Most of the European and certainly Nordic healthcare professionals (doctors and nurses) treating patients with fillers are careful and do require sufficient documentation not just on the production quality but also mechanism of action, product properties, clinical evidence and proven results. They are trained and experienced in injection techniques and facial physiology including nerves and vessels that represent high-risk areas when being treated. Patients really should not allow other than registered injectors/healthcare professionals to treat them.
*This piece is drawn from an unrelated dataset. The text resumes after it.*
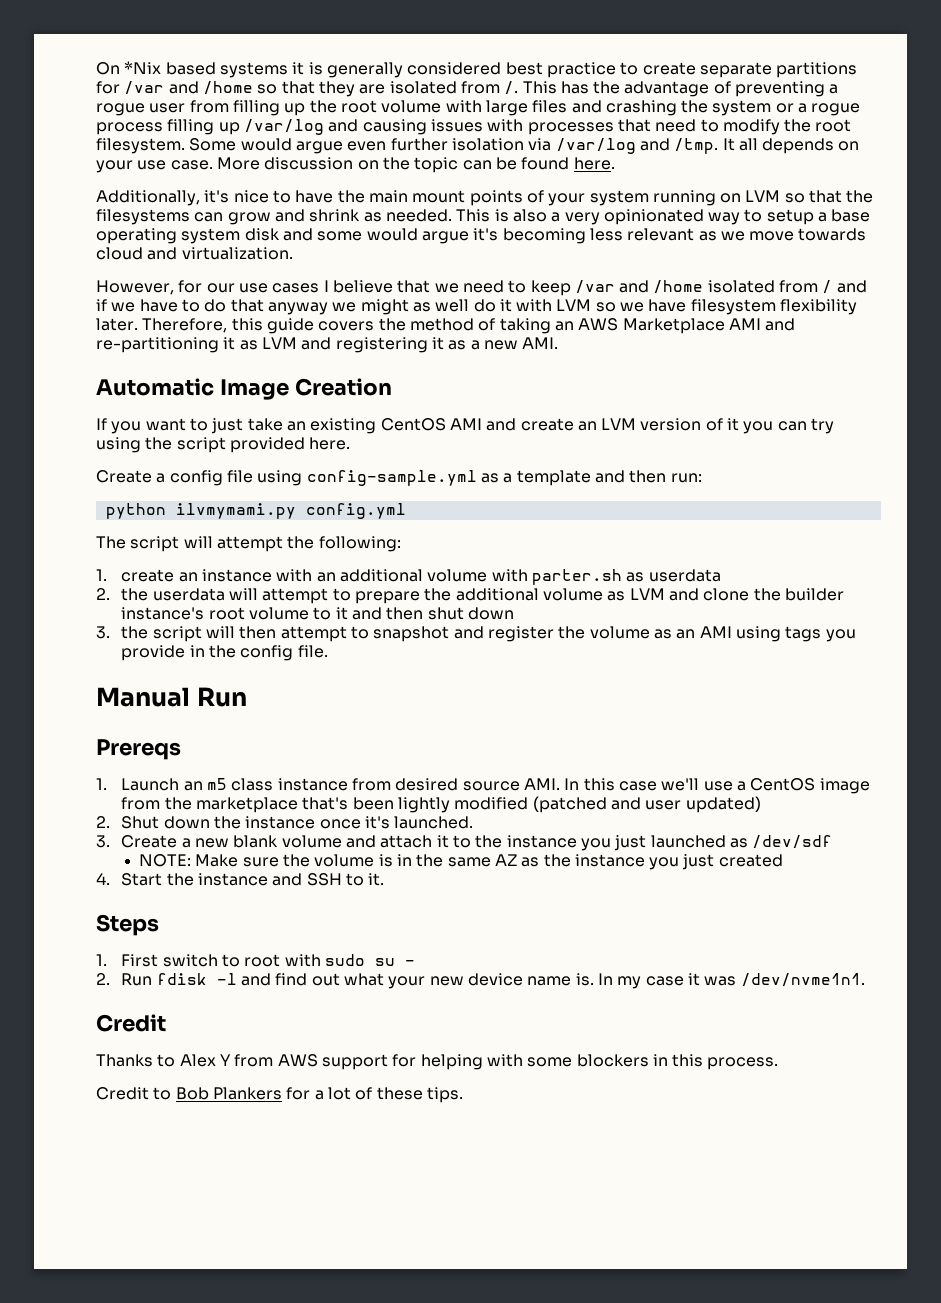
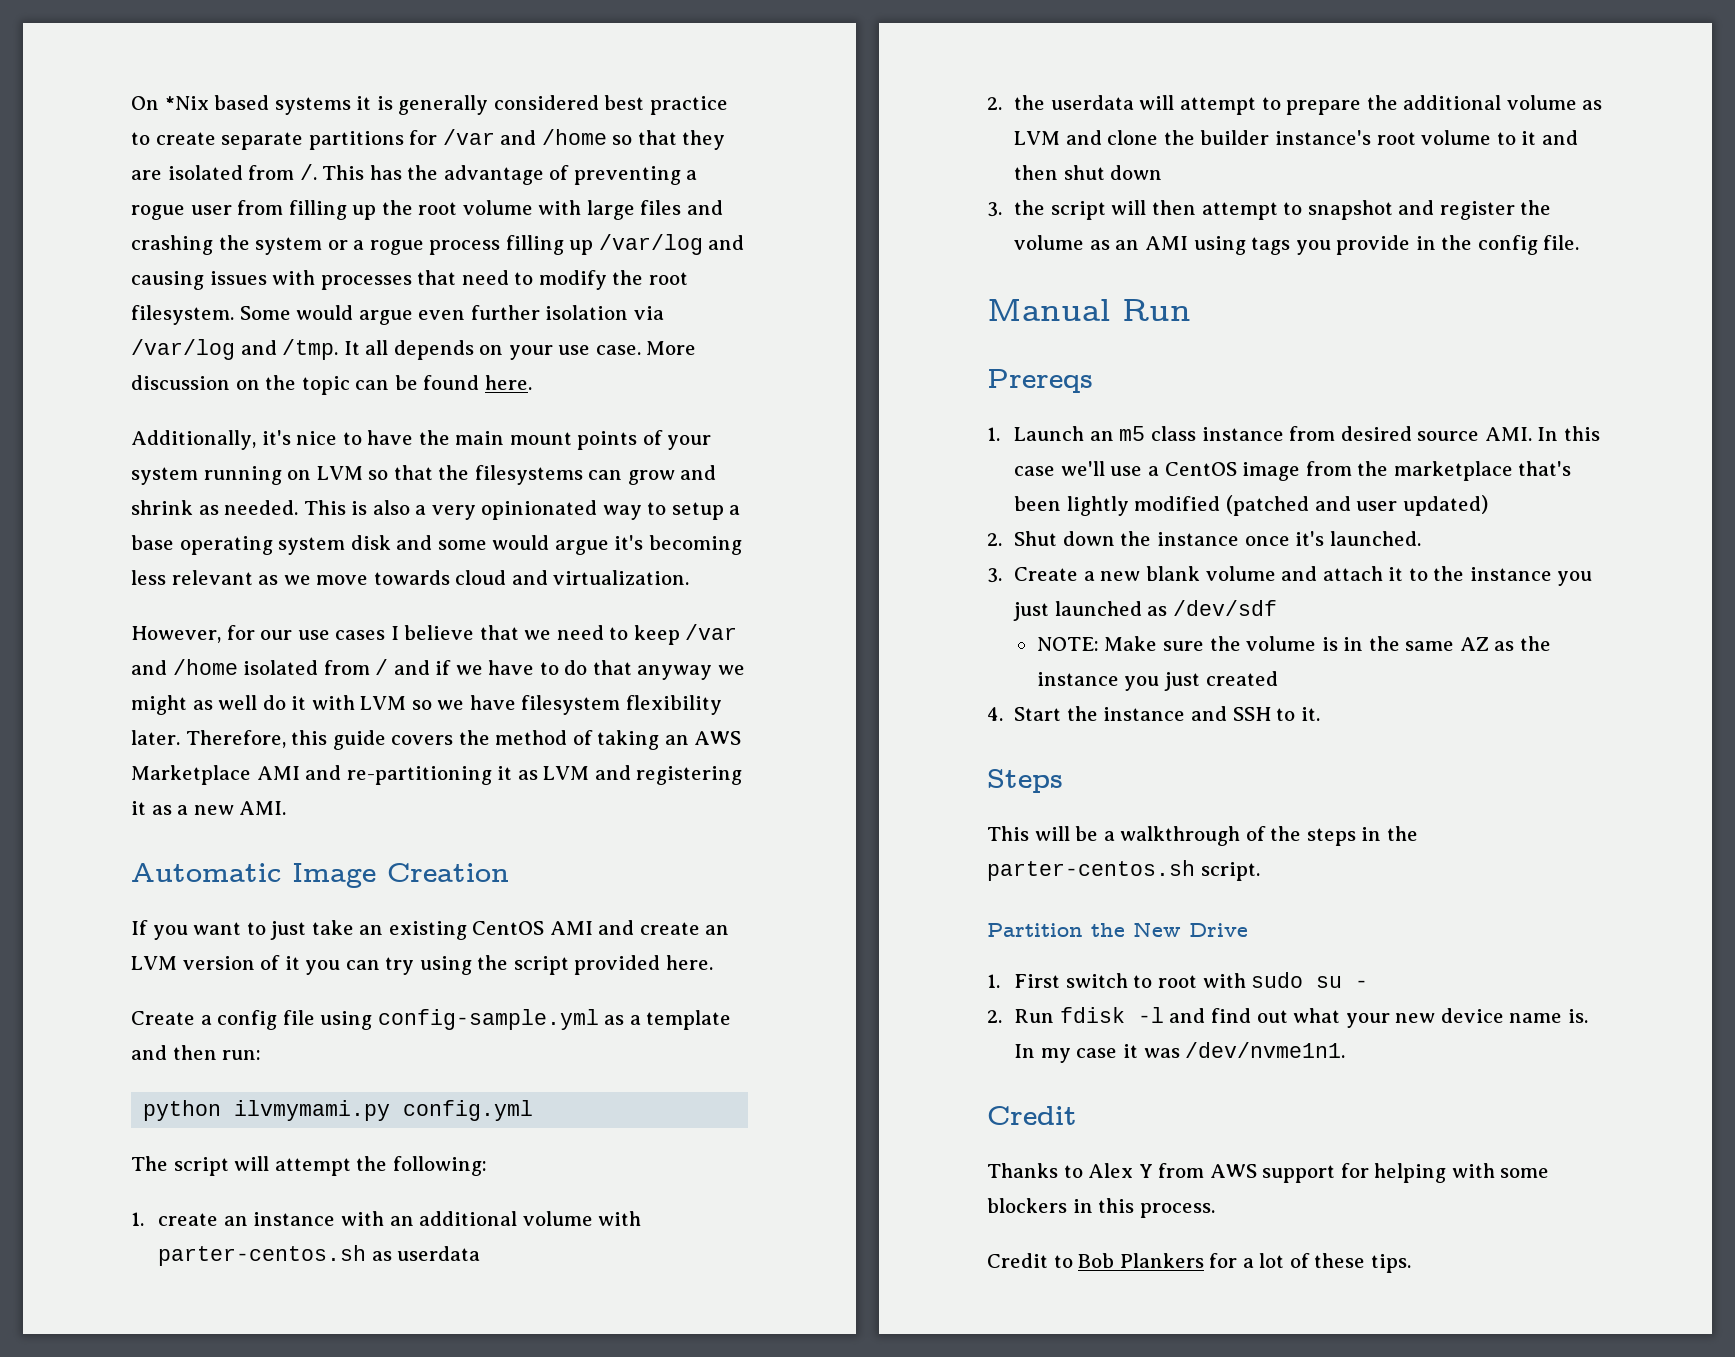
[531,569,622,585] parter.sh -> [158,1245,367,1266] parter-centos.sh
(159, 925) none -> [987,826,1418,846] [987,860,1260,881] [987,922,1248,937] // This will be a walkthrough of the steps in the parter-centos.sh script. // Partition the New Drive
Closing in on the product technology, the main factors that are of interest are

  • The amount of active ingredient (HA, Agarose, Collagen, Hydroxylapatite, etc.) in the product – in principle different concentrations are suited for different indications.
  • The size of particles/molecules in the product as smaller molecules integrate with own tissue better/more naturally
    Variation of the particles sizes in the product where monophasic products have homogeneous particle sizes showing more cohesivity and staying in place vs. biphasic/varying particle sizes that are less cohesive and may migrate/spread out post injection
  • Technology (cross-linking) used to construct and bind the free HA – ensuring that the product lasts as long as possible post injection. Cross-linkers used to manufacture HA fillers include 1,4-butanediol diglycidyl ether (BDDE) and divinyl sulfone. More concentrated products with a greater degree of cross-linking provide increased longevity, but they can be associated with a higher risk for inflammation and nodule formation particularly if the gel has cross-linker residue in it.
  • Rheological properties, such as gel consistency, hardness, viscosity and degree of water solubility play an important role in terms of how easy the product is to work with (extrusion force, precision) and the HA gel injected comes to lay in its place, stays in its place, shapes and molds. All of these factors influence the possibilities of product usage, the ease and comfort in injecting the products and the aesthetic outcomes and their durability.
  • The higher the concentration, the larger the particle size and the more cross-linking used the deeper they have to be injected (volume giving effect) and the longer they will last while the lower end of the range will allow more superficial injection and is used at more visible, superficial wrinkles and lines as well as lip contouring but typically lasting less than the volume giving, stiffer gel products.
  • Finally, most of the fillers sold today have local anaesthesia ingredient – lidocaine – in them. This is to reduce the patient discomfort associated with the injection itself. It is particularly helpful in the more sensitive, superficial areas such as lips.

While the new Agarose filler is very low on side effects and the types of adverse events due to the lack of cross-linkers, most of the monophasic HA filler products are very similar to each other with slight variations as described above. Thus the adverse reactions across the board are very similar and occuring at similar frequencies. These include, redness at injection site, swelling and bruising. Much less frequent adverse events include hematomas, nodules, granulomas and infections.

Hygiene in general, disinfection of the injection sites and no re-usage of needles are crucial elements in avoiding adverse events.

Given all of the above, often it is the preferences of the injector that play role in deciding which fillers are used – both in terms of the product properties/quality, injection comfort and ease as well as price.